• But governor fears for economy amid emerging market turbulence
South Africa’s central bank chief has voiced concern about emerging market turbulence if volatility over the Chinese economy continues, but has ruled out intervening to prop up a weak rand.
The South African Reserve Bank (Sarb) issued a statement on currency volatility this week, saying it “may consider becoming involved in foreign exchange markets to ensure orderly market conditions”.
But in an interview with the Financial Times, however, Lesetja Kganyago, the bank’s governor, said it was not looking to defend the currency, which fell to record lows against the dollar this week. The central bank would get “involved” only if it felt the need to use its “power of persuasion” to ensure there was sufficient liquidity in the rand foreign exchange market.

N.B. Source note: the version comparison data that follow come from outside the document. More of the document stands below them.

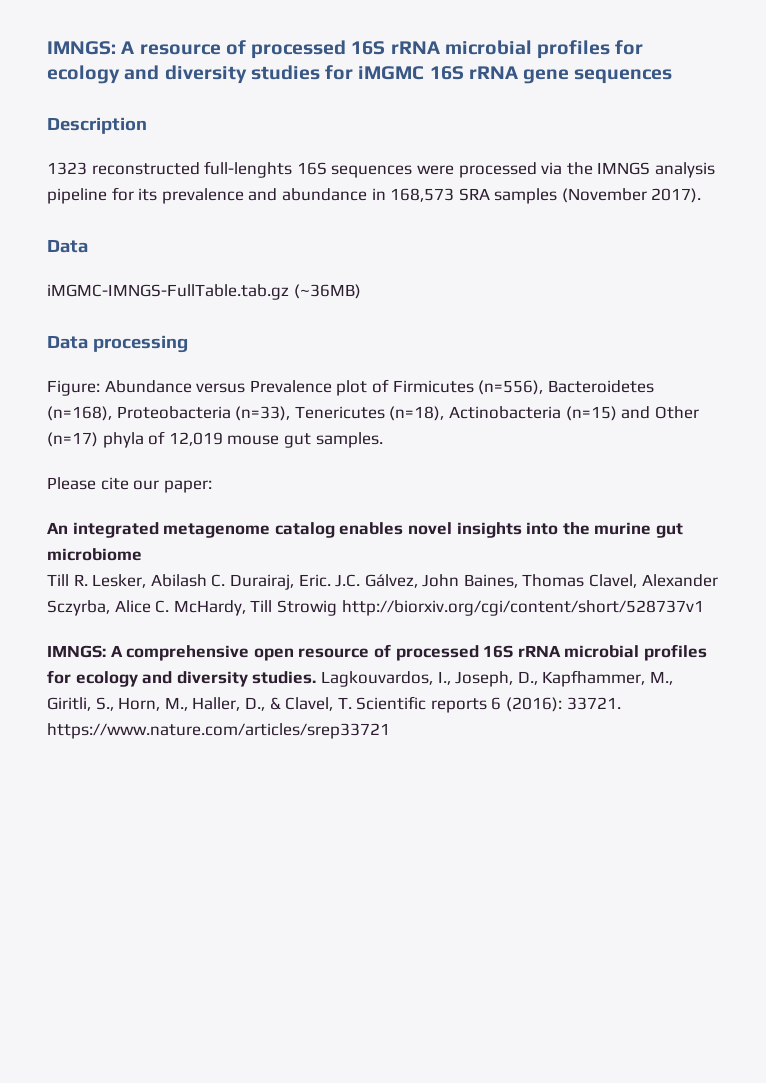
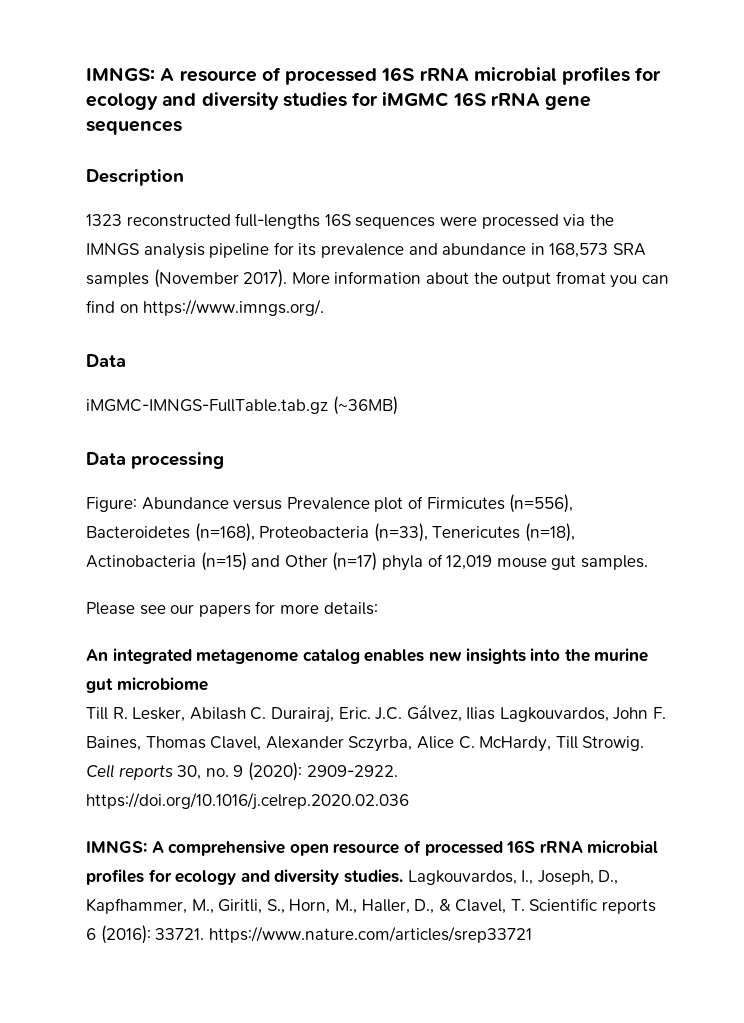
- 1323 reconstructed full-lenghts 16S sequences were processed via the IMNGS analysis pipeline for its prevalence and abundance in 168,573 SRA samples (November 2017).
+ 1323 reconstructed full-lengths 16S sequences were processed via the IMNGS analysis pipeline for its prevalence and abundance in 168,573 SRA samples (November 2017). More information about the output fromat you can find on https://www.imngs.org/.
- Please cite our paper:
+ Please see our papers for more details:
- An integrated metagenome catalog enables novel insights into the murine gut microbiome
+ An integrated metagenome catalog enables new insights into the murine gut microbiome
- J.C. Gálvez, John Baines, Thomas Clavel, Alexander Sczyrba, Alice C. McHardy, Till Strowig http://biorxiv.org/cgi/content/short/528737v1
+ J.C. Gálvez, Ilias Lagkouvardos, John F. Baines, Thomas Clavel, Alexander Sczyrba, Alice C. McHardy, Till Strowig. Cell reports 30, no. 9 (2020): 2909-2922. https://doi.org/10.1016/j.celrep.2020.02.036

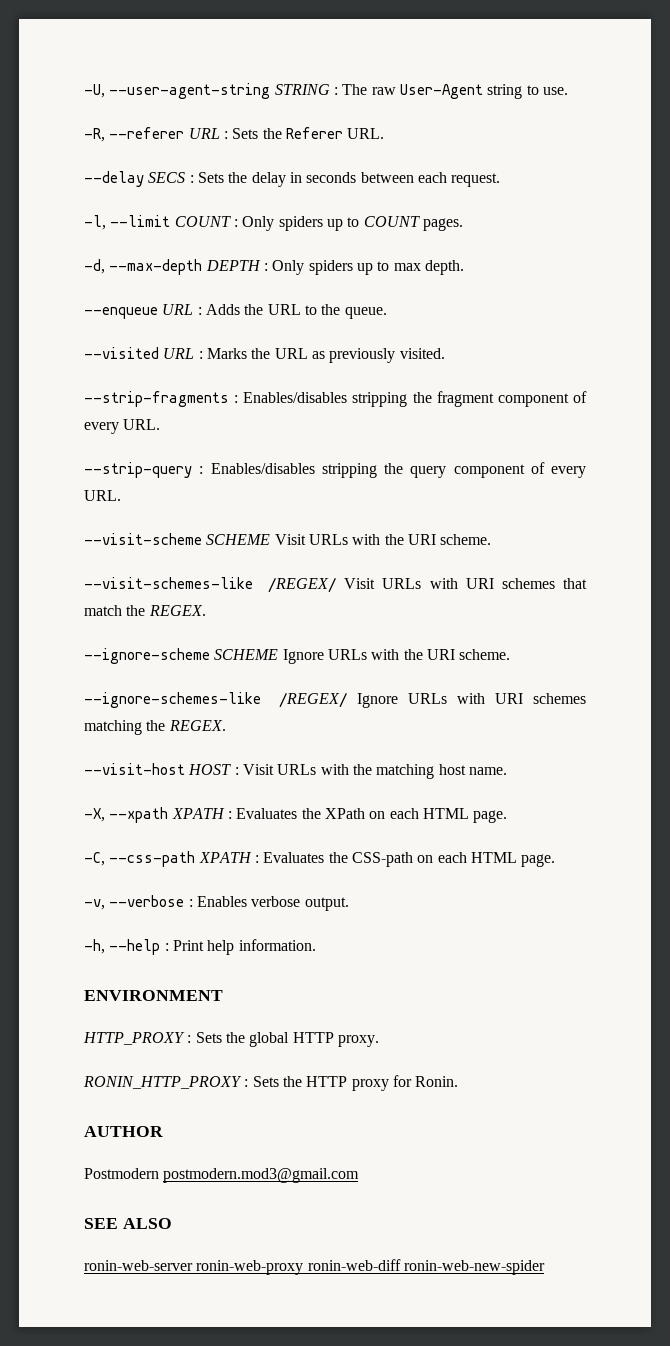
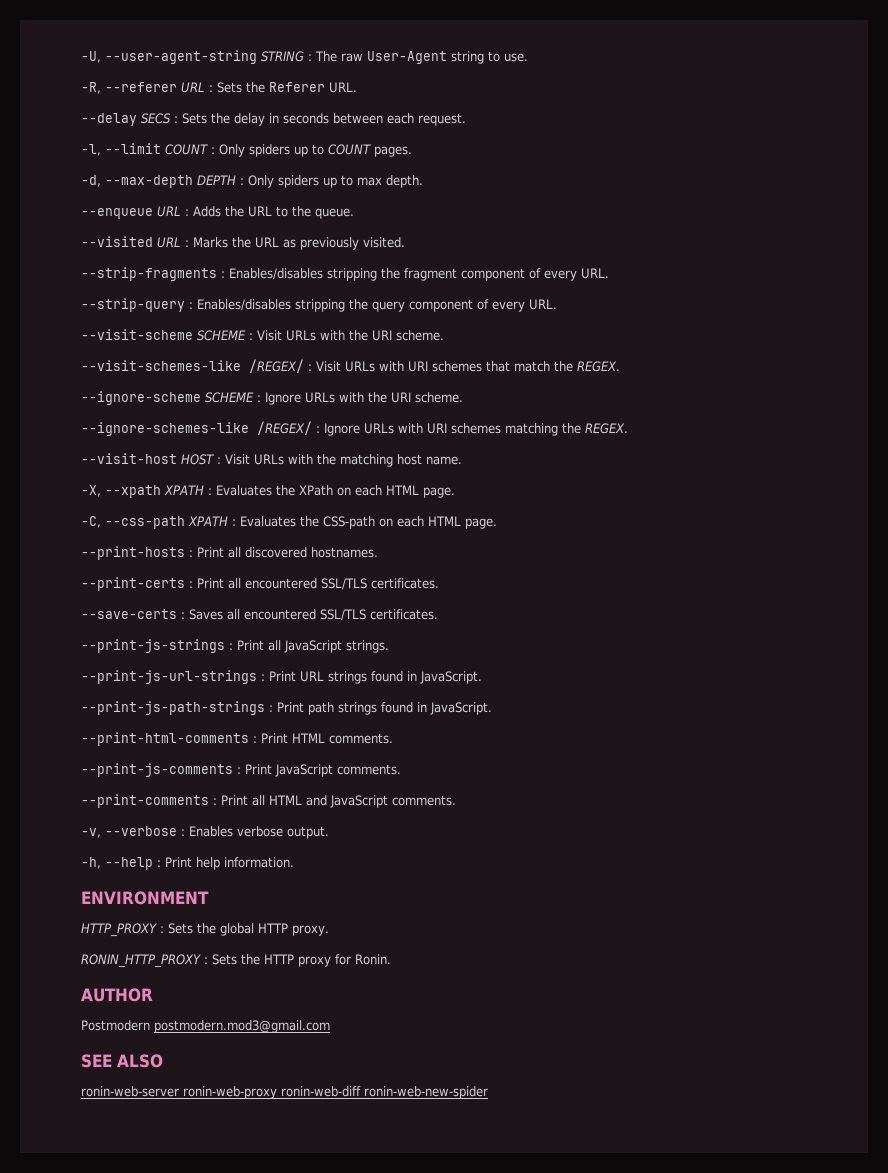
- --visit-scheme SCHEME Visit URLs with the URI scheme.
+ --visit-scheme SCHEME : Visit URLs with the URI scheme.
- --visit-schemes-like /REGEX/ Visit URLs with URI schemes that match the REGEX.
+ --visit-schemes-like /REGEX/ : Visit URLs with URI schemes that match the REGEX.
- --ignore-scheme SCHEME Ignore URLs with the URI scheme.
+ --ignore-scheme SCHEME : Ignore URLs with the URI scheme.
- --ignore-schemes-like /REGEX/ Ignore URLs with URI schemes matching the REGEX.
+ --ignore-schemes-like /REGEX/ : Ignore URLs with URI schemes matching the REGEX.
+ --print-hosts : Print all discovered hostnames.
+ --print-certs : Print all encountered SSL/TLS certificates.
+ --save-certs : Saves all encountered SSL/TLS certificates.
+ --print-js-strings : Print all JavaScript strings.
+ --print-js-url-strings : Print URL strings found in JavaScript.
+ --print-js-path-strings : Print path strings found in JavaScript.
+ --print-html-comments : Print HTML comments.
+ --print-js-comments : Print JavaScript comments.
+ --print-comments : Print all HTML and JavaScript comments.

“I’m ruling out intervention to try and defend a level of the currency,” he said. “To the extent that the depreciation of the rand is driven by fundamentals, no amount of central bank involvement, or even intervention, will stem the depreciation of the currency.”
However, he conceded he was “very” worried about South Africa’s economic outlook.
Data this week revealed the economy contracted in the second quarter of this year, as the country suffered a crippling power shortage, the collapse in commodity prices, rising costs and weak consumer and investor confidence.
“There are red lights flashing and I think that policymakers will be spurred into action,” he said. The Sarb’s forecast of 2 per cent growth for the year was “definitely at risk”. Even 2 per cent growth is far below the level the country needs to tackle widespread unemployment and poverty.